Modification records
● ● ● ● ●

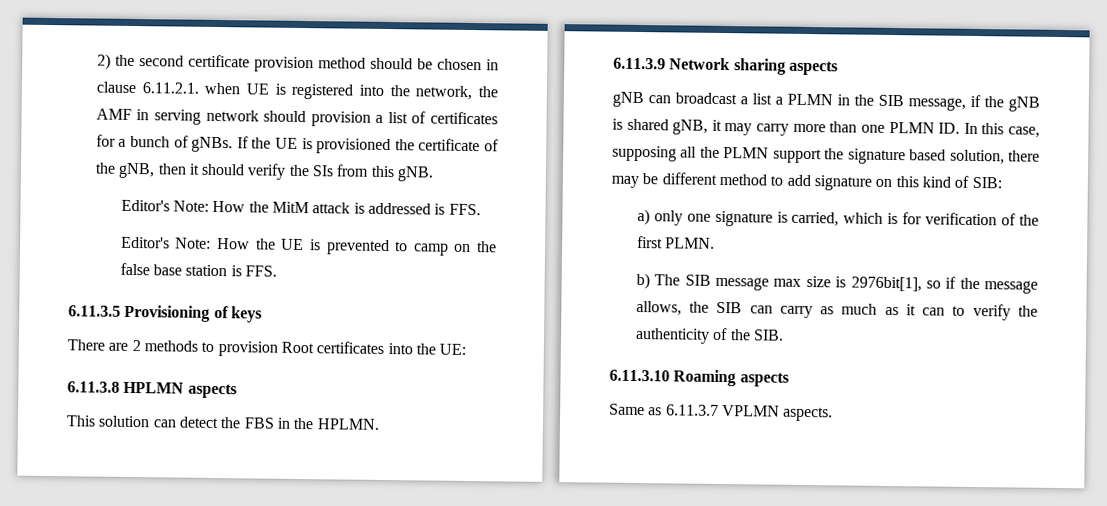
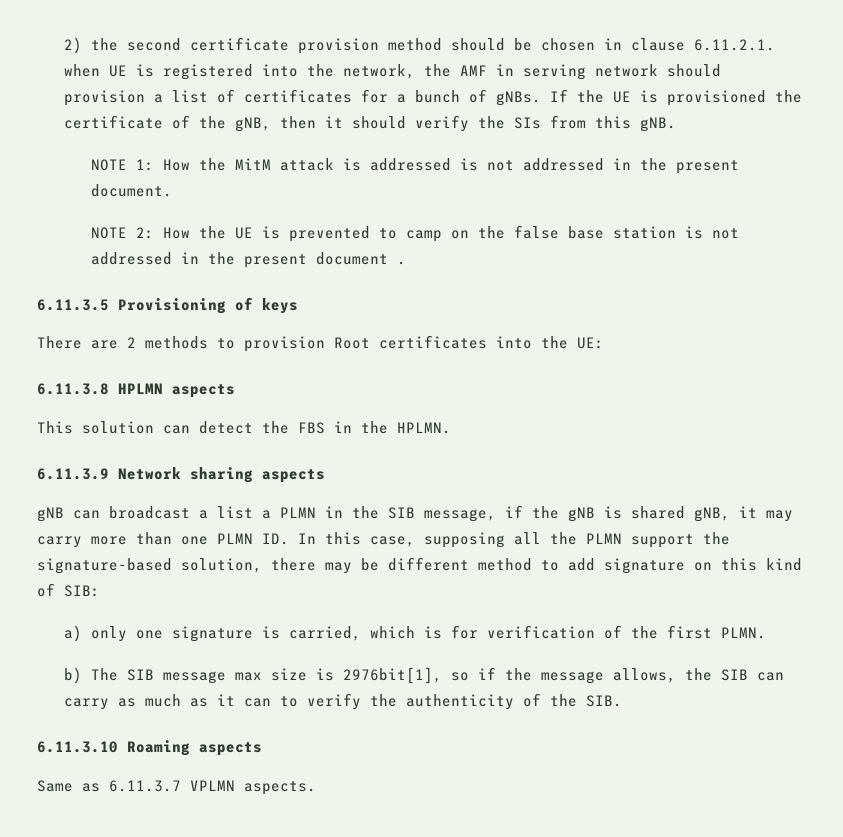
- Editor's Note: How the MitM attack is addressed is FFS.
- Editor's Note: How the UE is prevented to camp on the false base station is FFS.
+ NOTE 1: How the MitM attack is addressed is not addressed in the present document.
+ NOTE 2: How the UE is prevented to camp on the false base station is not addressed in the present document .
- gNB can broadcast a list a PLMN in the SIB message, if the gNB is shared gNB, it may carry more than one PLMN ID. In this case, supposing all the PLMN support the signature based solution, there may be different method to add signature on this kind of SIB:
+ gNB can broadcast a list a PLMN in the SIB message, if the gNB is shared gNB, it may carry more than one PLMN ID. In this case, supposing all the PLMN support the signature-based solution, there may be different method to add signature on this kind of SIB:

● ● ● ● ●

Sift through the entries and copy every line with "signature".

- gNB can broadcast a list a PLMN in the SIB message, if the gNB is shared gNB, it may carry more than one PLMN ID. In this case, supposing all the PLMN support the signature based solution, there may be different method to add signature on this kind of SIB:
+ gNB can broadcast a list a PLMN in the SIB message, if the gNB is shared gNB, it may carry more than one PLMN ID. In this case, supposing all the PLMN support the signature-based solution, there may be different method to add signature on this kind of SIB:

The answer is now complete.